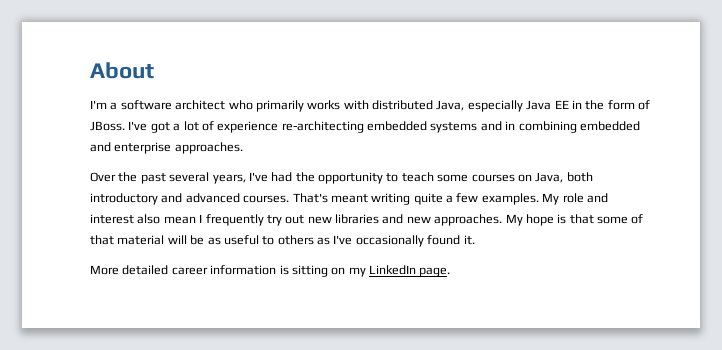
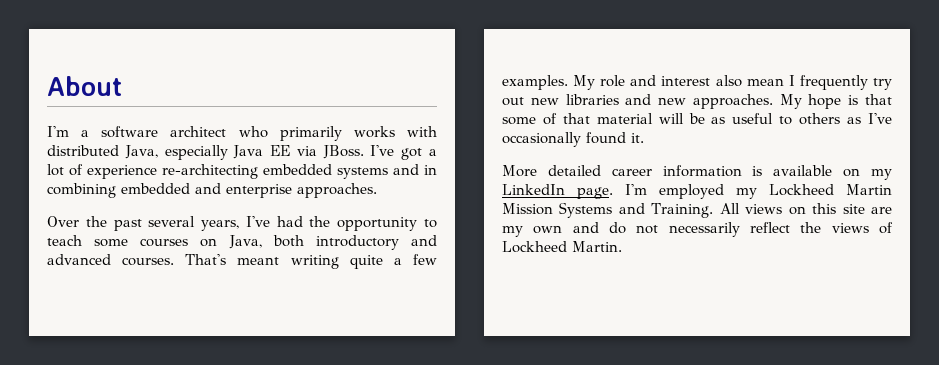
[571,100,650,110] in the form of -> [296,146,317,156] via
[291,265,328,277] sitting -> [773,165,833,176] available
(451, 272) none -> [625,184,892,199] [502,202,892,218] [502,222,893,237] [502,241,622,253] I'm employed my Lockheed Martin Mission Systems and Training. All views on this site are my own and do not necessarily reflect the views of Lockheed Martin.

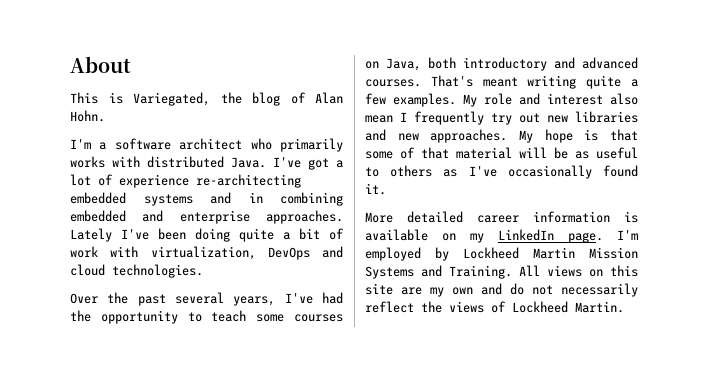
(122, 86) none -> [70,92,343,106] [70,110,105,122] // This is Variegated, the blog of Alan Hohn.
[124,145,364,160] Java, especially Java EE via JBoss. -> [231,157,266,168] Java.
(377, 190) none -> [70,228,344,242] [70,246,343,260] [70,264,203,278] Lately I've been doing quite a bit of work with virtualization, DevOps and cloud technologies.
[736,188,757,199] my -> [435,247,449,261] by

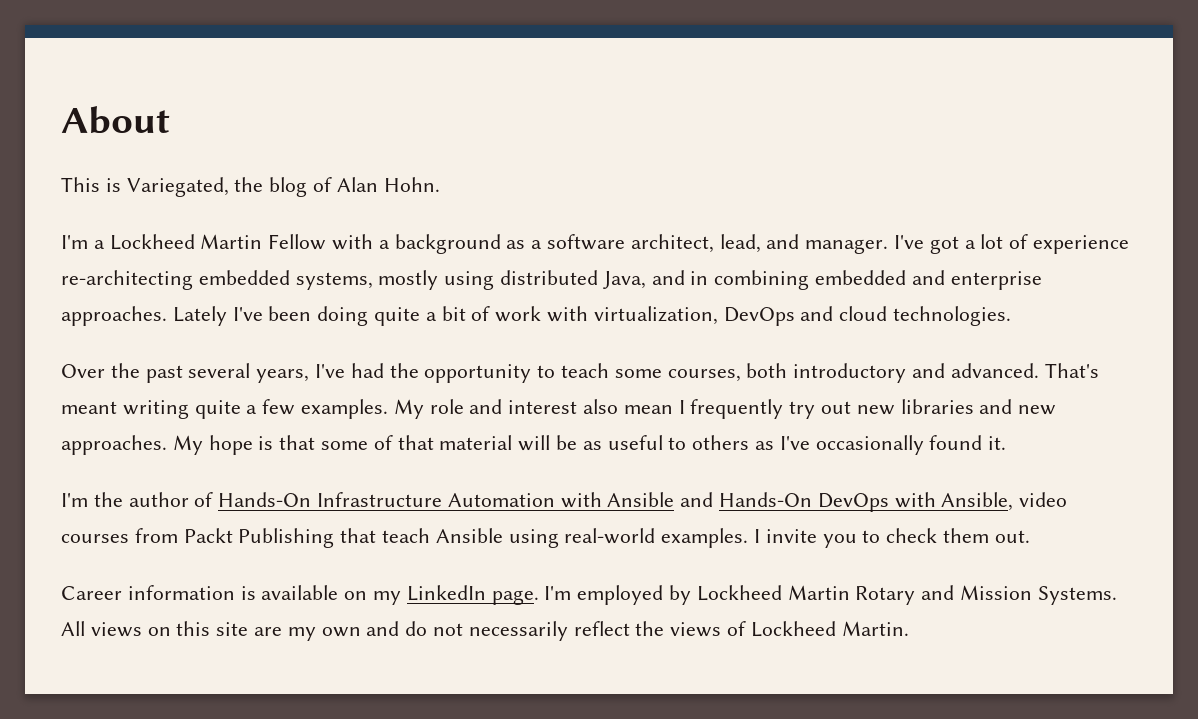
[114,138,343,152] [70,156,266,168] software architect who primarily works with distributed Java. -> [109,234,889,254] Lockheed Martin Fellow with a background as a software architect, lead, and manager.
[143,194,193,206] systems -> [295,270,646,290] systems, mostly using distributed Java,
[294,314,343,322] [365,58,421,71] courses on Java, -> [667,369,741,382] courses,
[582,57,638,69] [365,79,421,87] advanced courses. -> [950,363,1039,378] advanced.
[365,211,519,223] More detailed career -> [61,492,1068,512] [61,528,1030,548] [61,586,122,600] I'm the author of Hands-On Infrastructure Automation with Ansible and Hands-On DevOps with Ansible, video courses from Packt Publishing that teach Ansible using real-world examples. I invite you to check them out. // Career
[589,247,638,259] [365,265,512,279] Mission Systems and Training. -> [855,585,1117,605] Rotary and Mission Systems.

• _WHAT IS EXPECTED_
Show, from the entries above, every line that includes the string "distributed".

• _TASK RESPONSE_
[114,138,343,152] [70,156,266,168] software architect who primarily works with distributed Java. -> [109,234,889,254] Lockheed Martin Fellow with a background as a software architect, lead, and manager.
[143,194,193,206] systems -> [295,270,646,290] systems, mostly using distributed Java,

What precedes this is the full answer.